# [PROMPT]
Only the lines from the top of the data through the line with "to be considered." should be repeated, each exactly as written.
[MATERIAL FOR THIS TASK — start]
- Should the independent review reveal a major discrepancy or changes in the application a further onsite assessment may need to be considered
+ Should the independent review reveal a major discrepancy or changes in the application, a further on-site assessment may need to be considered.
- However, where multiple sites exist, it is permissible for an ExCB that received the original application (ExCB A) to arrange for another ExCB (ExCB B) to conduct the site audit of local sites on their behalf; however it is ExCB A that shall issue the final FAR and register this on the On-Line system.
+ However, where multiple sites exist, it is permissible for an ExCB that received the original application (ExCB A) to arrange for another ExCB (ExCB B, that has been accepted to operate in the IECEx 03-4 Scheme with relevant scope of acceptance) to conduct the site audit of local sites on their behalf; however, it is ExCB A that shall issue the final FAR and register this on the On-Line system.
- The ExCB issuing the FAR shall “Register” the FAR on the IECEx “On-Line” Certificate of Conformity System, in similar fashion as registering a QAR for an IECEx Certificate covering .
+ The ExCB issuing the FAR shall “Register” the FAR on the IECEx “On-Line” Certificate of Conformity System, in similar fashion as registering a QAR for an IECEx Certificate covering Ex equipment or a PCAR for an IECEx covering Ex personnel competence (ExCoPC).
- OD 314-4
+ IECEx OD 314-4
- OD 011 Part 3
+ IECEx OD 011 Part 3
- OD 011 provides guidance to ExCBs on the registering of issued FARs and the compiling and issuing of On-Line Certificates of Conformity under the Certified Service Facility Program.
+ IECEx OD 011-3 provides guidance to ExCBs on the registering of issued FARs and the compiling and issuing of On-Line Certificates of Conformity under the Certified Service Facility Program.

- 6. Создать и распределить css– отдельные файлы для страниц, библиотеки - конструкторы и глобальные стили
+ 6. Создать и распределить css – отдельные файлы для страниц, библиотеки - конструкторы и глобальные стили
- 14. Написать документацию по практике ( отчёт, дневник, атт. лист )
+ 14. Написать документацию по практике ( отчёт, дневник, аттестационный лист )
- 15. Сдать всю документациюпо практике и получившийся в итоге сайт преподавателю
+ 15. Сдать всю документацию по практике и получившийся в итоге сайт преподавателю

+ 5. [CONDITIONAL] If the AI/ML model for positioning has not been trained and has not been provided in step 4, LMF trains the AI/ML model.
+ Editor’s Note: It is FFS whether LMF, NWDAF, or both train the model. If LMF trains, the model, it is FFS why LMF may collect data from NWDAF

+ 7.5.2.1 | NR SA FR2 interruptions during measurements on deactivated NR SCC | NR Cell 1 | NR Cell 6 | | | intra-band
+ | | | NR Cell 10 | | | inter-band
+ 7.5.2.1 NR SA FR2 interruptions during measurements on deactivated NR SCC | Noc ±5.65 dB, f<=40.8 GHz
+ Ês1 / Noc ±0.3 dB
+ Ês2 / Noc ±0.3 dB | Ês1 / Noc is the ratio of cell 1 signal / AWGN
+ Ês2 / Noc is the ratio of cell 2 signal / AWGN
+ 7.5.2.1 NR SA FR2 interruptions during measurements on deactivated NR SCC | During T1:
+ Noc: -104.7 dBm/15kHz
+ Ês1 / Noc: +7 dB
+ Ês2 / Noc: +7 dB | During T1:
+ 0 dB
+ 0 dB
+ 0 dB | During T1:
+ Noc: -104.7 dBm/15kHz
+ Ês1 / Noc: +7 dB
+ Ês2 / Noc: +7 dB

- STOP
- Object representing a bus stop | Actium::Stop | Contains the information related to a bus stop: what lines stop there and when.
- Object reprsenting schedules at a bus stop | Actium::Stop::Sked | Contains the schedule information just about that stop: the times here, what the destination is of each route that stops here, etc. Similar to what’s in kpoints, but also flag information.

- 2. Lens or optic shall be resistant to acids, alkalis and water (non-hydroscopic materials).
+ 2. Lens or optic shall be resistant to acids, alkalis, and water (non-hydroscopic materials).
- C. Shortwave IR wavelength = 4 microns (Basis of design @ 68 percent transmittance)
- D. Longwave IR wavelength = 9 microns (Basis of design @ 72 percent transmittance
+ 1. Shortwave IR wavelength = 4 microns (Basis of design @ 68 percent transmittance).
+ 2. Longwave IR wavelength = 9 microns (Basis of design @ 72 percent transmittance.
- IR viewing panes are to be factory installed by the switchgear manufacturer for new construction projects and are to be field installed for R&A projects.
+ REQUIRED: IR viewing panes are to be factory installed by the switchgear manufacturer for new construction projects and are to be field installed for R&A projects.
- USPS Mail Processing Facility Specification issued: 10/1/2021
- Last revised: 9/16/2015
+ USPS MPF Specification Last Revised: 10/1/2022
[MATERIAL FOR THIS TASK — finish]
# [OUTPUT BELOW]
- Should the independent review reveal a major discrepancy or changes in the application a further onsite assessment may need to be considered
+ Should the independent review reveal a major discrepancy or changes in the application, a further on-site assessment may need to be considered.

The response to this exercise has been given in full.